Год спустя Луис Лики организовал мою поездку в Кембриджский университет, чтобы я могла получить докторскую степень по этологии.
Там меня стали критиковать за недостаточное использование научных методов в работе, за то, что я давала каждому шимпанзе имя, вместо того чтобы использовать номера; за «приписывание» им индивидуальности и за то, что настаивала на том, что они обладают разумом и чувствами. Эти характеристики, как мне сурово повторяли, зарезервированы для человекообразных животных. Мне даже выговаривали за то, что к самцу шимпанзе я обращалась «он», а к самке — «она»: неужели мне не было известно, что правильнее было бы обращаться к животному в среднем роде — «оно»? По крайней мере, к нечеловекообразным животным. Таким образом, мои наблюдения не принимались в расчет, как многие из работ, написанных молодыми наивными девушками, не имевшими университетского образования. Тем не менее, именно недостаточная профессиональная компетентность, наряду с моим страстным желанием изучать животных в дикой природе, и привлекали моего наставника, покойного Луиса С. Б. Лики. Ему хотелось, чтобы беспристрастные исследователи, которые не позволяли своим чувствам влиять на их работу, постепенно уходили в прошлое вместе с учеными начала 60-х. И действительно, многие этологи, наряду со многими философами и теологами, спорили о том, являются ли эмоции, интеллект и индивидуальность характеров лишь уникальными человеческими характеристиками, и стоит ли считать, что поведение всех остальных животных (не имеющих сходства с человеком) — это по большей части реакция на стимулы окружающей среды или социума.

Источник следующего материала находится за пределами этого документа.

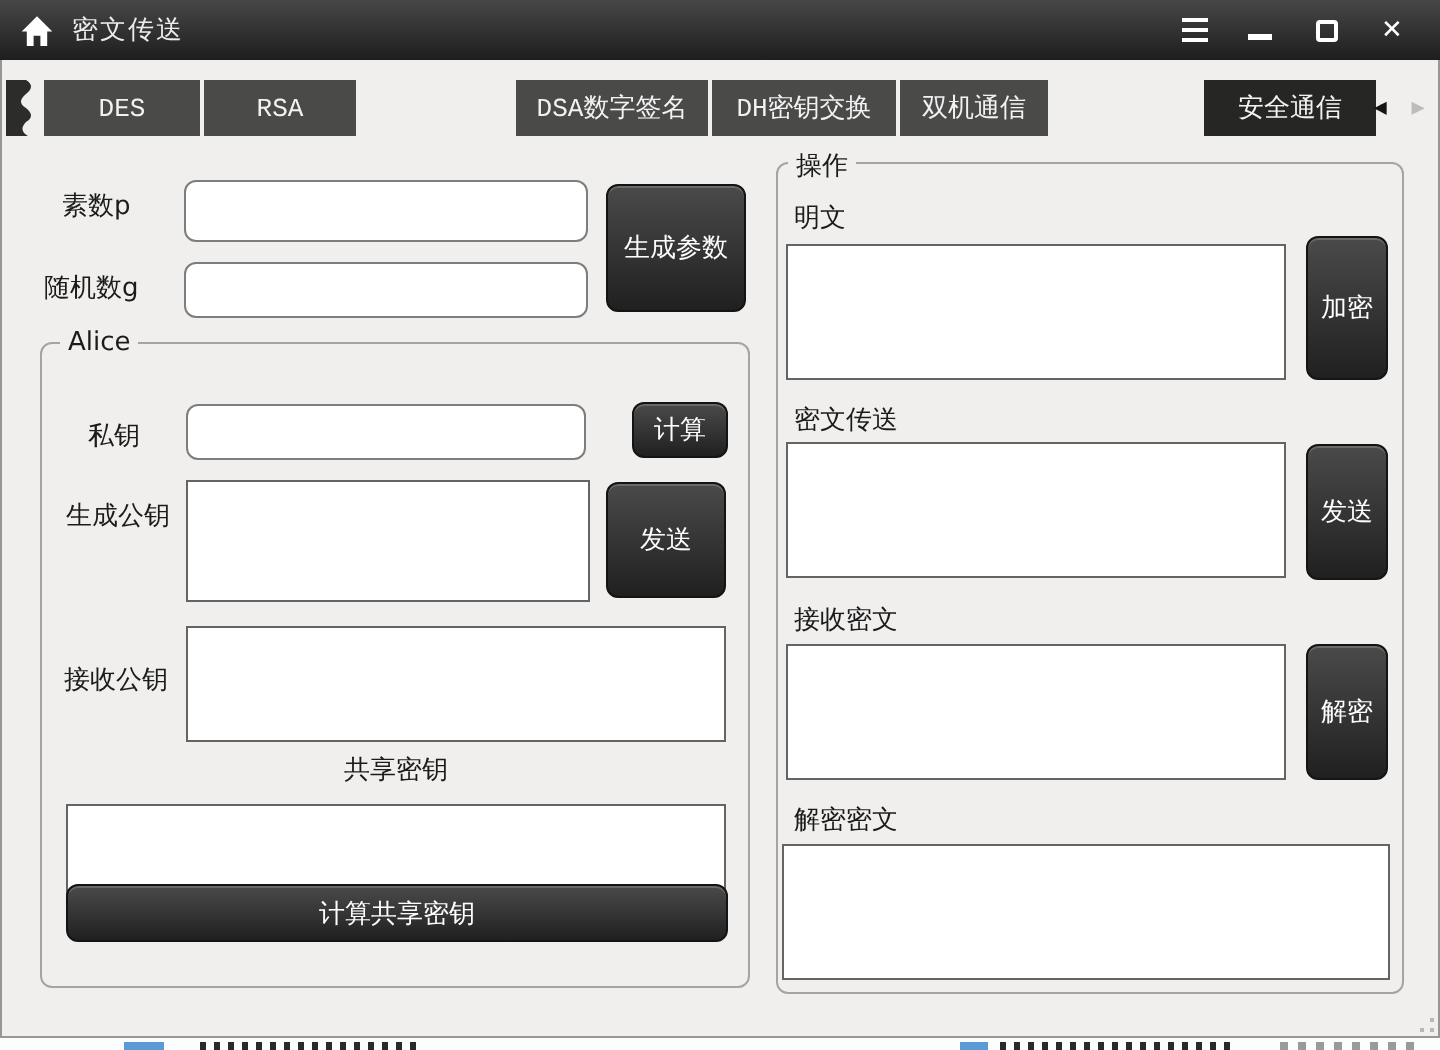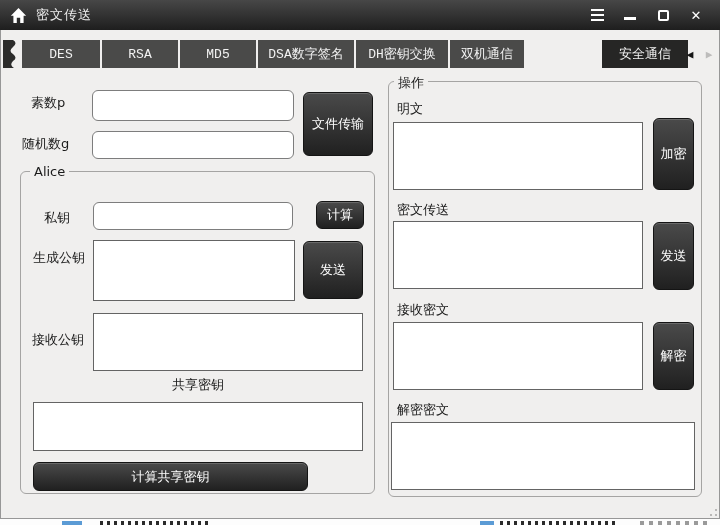--- a/index.html
+++ b/index.html
@@ -100,9 +100,6 @@
     <div class="tab" style="left:102px;width:76px">
         <span>RSA</span>
       </div>
-    <div class="tab" style="left:180px;width:76px">
-        <span>MD5</span>
-      </div>
     <div class="tab" style="left:258px;width:96px">
         <span>DSA数字签名</span>
       </div>

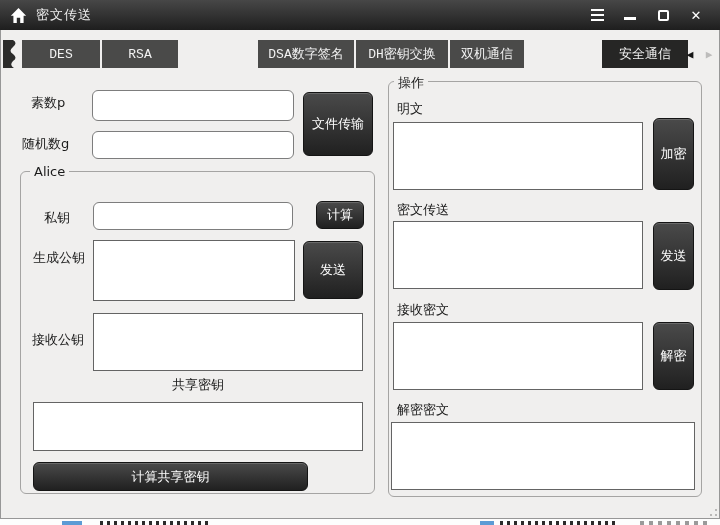--- a/index.html
+++ b/index.html
@@ -120,7 +120,7 @@
   <input class="tbx round" style="left: 92px; top: 90px; width: 202px; height: 31px;" value="">
   <span class="lbl" style="left:22px;top:135px">随机数g</span>
   <input class="tbx round" style="left: 92px; top: 131px; width: 202px; height: 28px;" value="">
-  <button class="btn" style="left:303px;top:92px;width:70px;height:64px">文件传输</button>
+  <button class="btn" style="left:303px;top:92px;width:70px;height:64px">生成参数</button>
 
   <div class="groupbox" style="left:20px;top:171px;width:355px;height:323px"></div>
   <span class="legend" style="left:30px;top:164px">Alice</span>

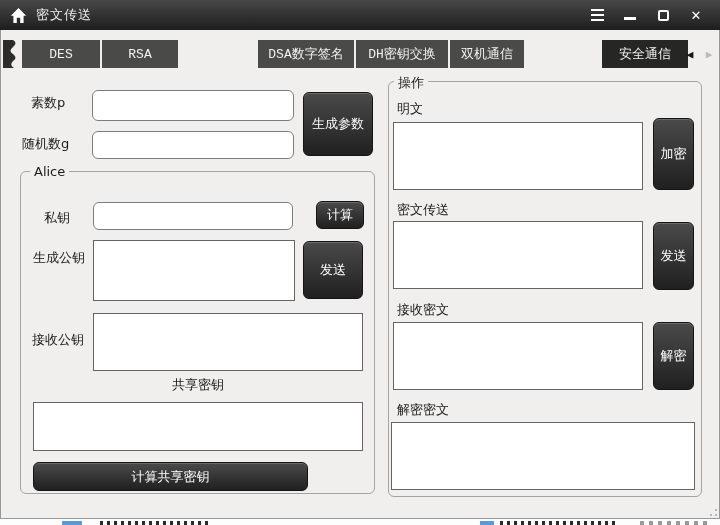--- a/index.html
+++ b/index.html
@@ -138,7 +138,7 @@
 
   <span class="lbl" style="left:172px;top:376px">共享密钥</span>
   <textarea class="tbx" style="left: 33px; top: 402px; width: 330px; height: 49px;"></textarea>
-  <button class="btn" style="left:33px;top:462px;width:275px;height:29px">计算共享密钥</button>
+  <button class="btn" style="left:33px;top:442px;width:331px;height:29px">计算共享密钥</button>
 
   <div class="groupbox" style="left:388px;top:81px;width:314px;height:416px"></div>
   <span class="legend" style="left:394px;top:74px">操作</span>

Но я не могла принять такой подход — это шло вразрез со всем тем, чему я научилась за многие годы рядом с Расти и во время своей недавней работы с шимпанзе. Мне повезло, что руководителем моей диссертации был мудрый профессор Роберт Хинд. Он был известен своим безжалостным научным мышлением и нетерпимостью по отношению к пространным измышлениям. Однако при этом всем макакам- резусам, которых он изучал, он, не скрывая этого, давал имена, называя их «он» или «она». Именно Роберт Хинд научил меня выражать свои, полные здравого смысла, но все же революционные этологиче- ские идеи таким образом, чтобы защититься от чересчур враждебной научной критики. Например, мне не следовало говорить: «Фифи была счастлива!» — поскольку я не могла этого доказать. Но я могла сказать: «Фифи вела себя таким образом, что, если бы она была человеком, она бы описала свое состояние как счастье!»
В конце 60-х все больше биологов стали работать в поле и проводить длительные исследования всевозможных биологических видов: человекообразных обезьян, слонов, китов, дельфинов волков и т. д., и эти исследования показали, что поведение животных намного более сложное явление, чем это всегда было принято считать в западной науке. И эти исследования стали в высшей степени неоспоримым свидетельством того, что мы — не единственные существа в этой вселенной, что мы не единственные создания, обладающие сознанием, приспособленным для решения проблем, способные любить и ненавидеть, чувствовать радость и печаль, страх и отчаяние. И, конечно же, мы — не единственные животные, которые испытывают боль и страдания. Другими словами, невозможно провести четкую грань между миром животного под названием «человек» и остальным животным царством. Эта линия расплывчата и становится еще более призрачной с течением времени.